Task details: Please return only the lines from the one holding "border:1px solid #c3c7cb;" through the one holding "position:absolute; left:14px; top:8px;", exactly as they appear in the records below, both ends included.

Screenshot and code edit data:

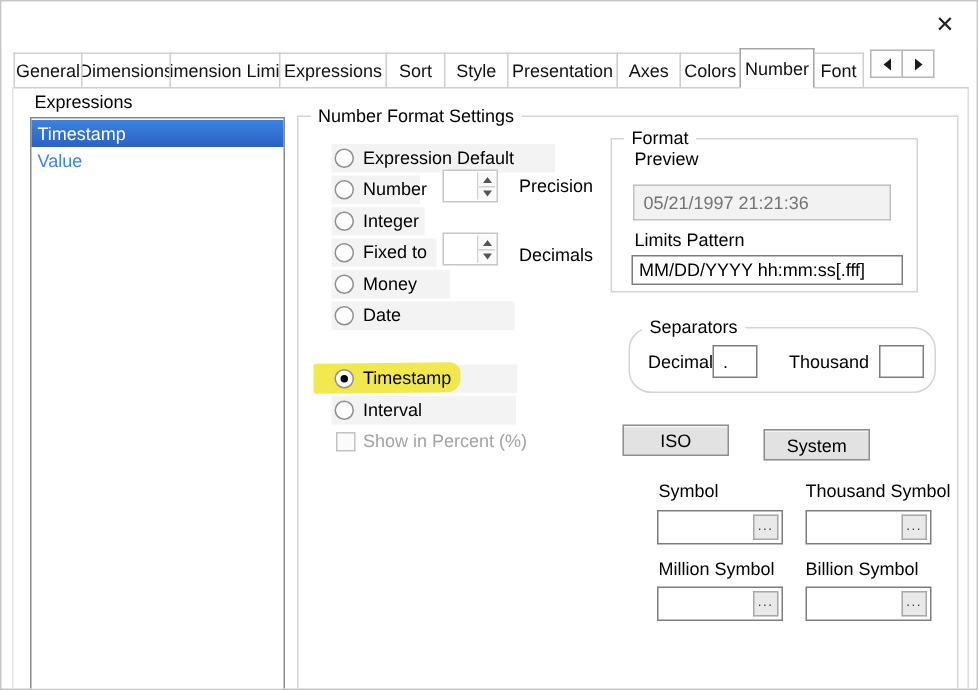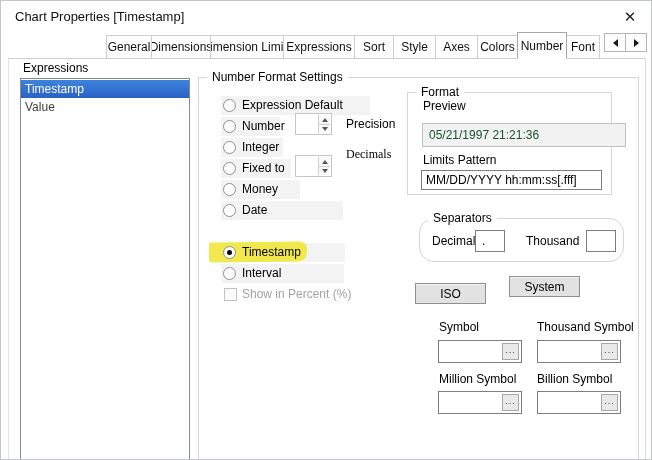--- a/index.html
+++ b/index.html
@@ -9,21 +9,21 @@
             border:1px solid #c3c7cb; }
 
   
   .titlebar { position:absolute; left:0; top:0; width:100%; height:32px; background:#fff; }
   .title { position:absolute; left:14px; top:8px; font-size:13px; color:#111; white-space:nowrap; }
   .close-btn { position:absolute; right:10px; top:5px; width:22px; height:22px; text-align:center;
                line-height:22px; font-size:15px; color:#222; cursor:default; }
 
   
   .tabbar { position:absolute; left:8px; top:31px; width:637px; height:27px;
-            display:flex; align-items:flex-end; border-bottom:1px solid #cfcfcf;justify-content:flex-end; }
+            display:flex; align-items:flex-end; border-bottom:1px solid #cfcfcf; }
   .tab { height:23px; border:1px solid #cfcfcf; border-bottom:none; background:#fff;
          display:flex; align-items:center; justify-content:center; margin-right:-1px;
          white-space:nowrap; overflow:hidden; color:#111; }
   .t0{width:46px}.t1{width:60px}.t2{width:74px}.t3{width:72px}.t4{width:40px}.t5{width:43px}
   .t6{width:74px}.t7{width:43px}.t8{width:41px}.t9{width:50px}.t10{width:34px}
   .tab.active { height:27px; margin-bottom:-1px; border-color:#a7a7a7; border-bottom:1px solid #fff;
                 background:#fff; z-index:3; }
   .tabscroll { display:flex; margin-left:5px; margin-bottom:6px; }
   .sbtn { width:22px; height:19px; border:1px solid #b5b5b5; background:#fdfdfd;
           display:flex; align-items:center; justify-content:center; margin-right:-1px; }
@@ -33,21 +33,21 @@
            border-left:5px solid #1a1a1a; }
 
   
   .page-frame { position:absolute; left:7px; top:57px; width:638px; height:410px;
                 border-left:1px solid #e3e3e3; border-right:1px solid #dcdcdc; }
 
   
   .expr-label { position:absolute; left:22px; top:60px; }
   .listbox { position:absolute; left:19px; top:77px; width:170px; height:395px;
              border:1px solid #86898d; background:#fff; padding-top:1px; }
-  .li { height:18px; line-height:18px; padding-left:4px; color:#404040; }
+  .li { height:18px; line-height:18px; padding-left:4px; color:#3b82f6; }
   .li.selected { background:linear-gradient(#3d83de,#2a61c5); color:#fff; }
 
   
   .group { position:absolute; border:1px solid #d4d4d4; background:transparent; }
   .gtitle { position:absolute; top:-8px; left:8px; background:#fff; padding:0 5px; white-space:nowrap; }
   .g-nfs { left:197px; top:76px; width:441px; height:392px; }
   .g-format { left:208px; top:14px; width:205px; height:103px; }
   .g-sep { left:220px; top:140px; width:205px; height:44px;border-radius:15px; }
 
   
@@ -72,78 +72,78 @@
                 font:inherit; }
   .spin .arrows { position:absolute; right:1px; top:1px; width:12px; height:18px;
                   border-left:1px solid #d0d0d0; }
   .spin .ab { height:9px; display:flex; align-items:center; justify-content:center; background:#fafafa; }
   .spin .ab + .ab { border-top:1px solid #d0d0d0; }
   .tri-up { width:0;height:0;border-left:3px solid transparent;border-right:3px solid transparent;
             border-bottom:4px solid #555; }
   .tri-dn { width:0;height:0;border-left:3px solid transparent;border-right:3px solid transparent;
             border-top:4px solid #555; }
   .spin-label { position:absolute; left:147px; line-height:19px; white-space:nowrap; }
-  .lbl-prec { top:37px; } .lbl-dec { top:67px;font-family:Liberation Serif, serif; }
+  .lbl-prec { top:37px; } .lbl-dec { top:83px; }
 
   
   .chk { position:absolute; left:25px; top:210px; width:13px; height:13px; border:1px solid #c2c2c2;
          background:#fbfbfb; }
   .chk-label { position:absolute; left:43px; top:207px; line-height:19px; color:#a3a3a3; white-space:nowrap; }
 
   
   .fmt-label1 { position:absolute; left:15px; top:6px; }
-  .preview-box { position:absolute; left:14px; top:30px; width:204px; height:24px; background:#f2f2f2;
-                 border:1px solid #c0c0c0; color:#14532d; line-height:22px; padding-left:6px;
+  .preview-box { position:absolute; left:14px; top:30px; width:172px; height:24px; background:#f2f2f2;
+                 border:1px solid #c0c0c0; color:#737373; line-height:22px; padding-left:6px;
                  white-space:nowrap; overflow:hidden; }
   .fmt-label2 { position:absolute; left:15px; top:60px; }
   .pattern-input { position:absolute; left:13px; top:77px; width:181px; height:20px;
                    border:1px solid #7d7d7d; font:inherit; padding-left:4px; outline:none; }
 
   
   .sep-lab-dec { position:absolute; left:12px; top:11px; line-height:22px; }
   .sep-in-dec { position:absolute; left:55px; top:11px; width:30px; height:22px;
                 border:1px solid #7d7d7d; font:inherit; padding-left:6px; outline:none; }
   .sep-lab-th { position:absolute; left:106px; top:11px; line-height:22px; }
   .sep-in-th { position:absolute; left:166px; top:11px; width:30px; height:22px;
                border:1px solid #7d7d7d; font:inherit; padding-left:6px; outline:none; }
 
   
   .btn { position:absolute; width:71px; height:21px; background:#e2e2e2; border:1px solid #8f8f8f;
          display:flex; align-items:center; justify-content:center; box-shadow:inset 0 1px 0 #f4f4f4;
          cursor:default; }
-  .btn-iso { left:216px; top:205px; } .btn-system { left:310px; top:198px; }
+  .btn-iso { left:216px; top:205px; } .btn-system { left:310px; top:208px; }
 
   
   .sym-label { position:absolute; white-space:nowrap; }
   .sl0{left:240px;top:242px}.sl1{left:338px;top:242px}.sl2{left:240px;top:294px}.sl3{left:338px;top:294px}
   .sym-box { position:absolute; width:84px; height:23px; border:1px solid #7d7d7d; background:#fff; }
   .sb0{left:239px;top:262px}.sb1{left:338px;top:262px}.sb2{left:239px;top:313px}.sb3{left:338px;top:313px}
   .sym-box input { position:absolute; left:1px; top:1px; width:60px; height:19px; border:none;
                    outline:none; font:inherit; padding-left:3px; }
   .browse { position:absolute; right:2px; top:2px; width:17px; height:17px; background:#e9e9e9;
             border:1px solid #a8a8a8; font-size:9px; letter-spacing:1px; color:#333; text-align:center;
             line-height:13px; cursor:default; }
 </style>
 </head>
 <body>
 
 <div class="dialog">
 
   <div class="titlebar">
-    <span class="title">Chart Properties [Timestamp]</span>
     <span class="close-btn"><span>✕</span></span>
   </div>
 
   <div class="tabbar">
     <div class="tab t0">General</div>
     <div class="tab t1">Dimensions</div>
     <div class="tab t2">Dimension Limits</div>
     <div class="tab t3">Expressions</div>
     <div class="tab t4">Sort</div>
     <div class="tab t5">Style</div>
+    <div class="tab t6">Presentation</div>
     <div class="tab t7">Axes</div>
     <div class="tab t8">Colors</div>
     <div class="tab t9 active">Number</div>
     <div class="tab t10">Font</div>
     <div class="tabscroll">
       <div class="sbtn">
           <span class="arr-l"></span>
         </div>
       <div class="sbtn">
           <span class="arr-r"></span>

Solution:
             border:1px solid #c3c7cb; }
 
   
   .titlebar { position:absolute; left:0; top:0; width:100%; height:32px; background:#fff; }
   .title { position:absolute; left:14px; top:8px; font-size:13px; color:#111; white-space:nowrap; }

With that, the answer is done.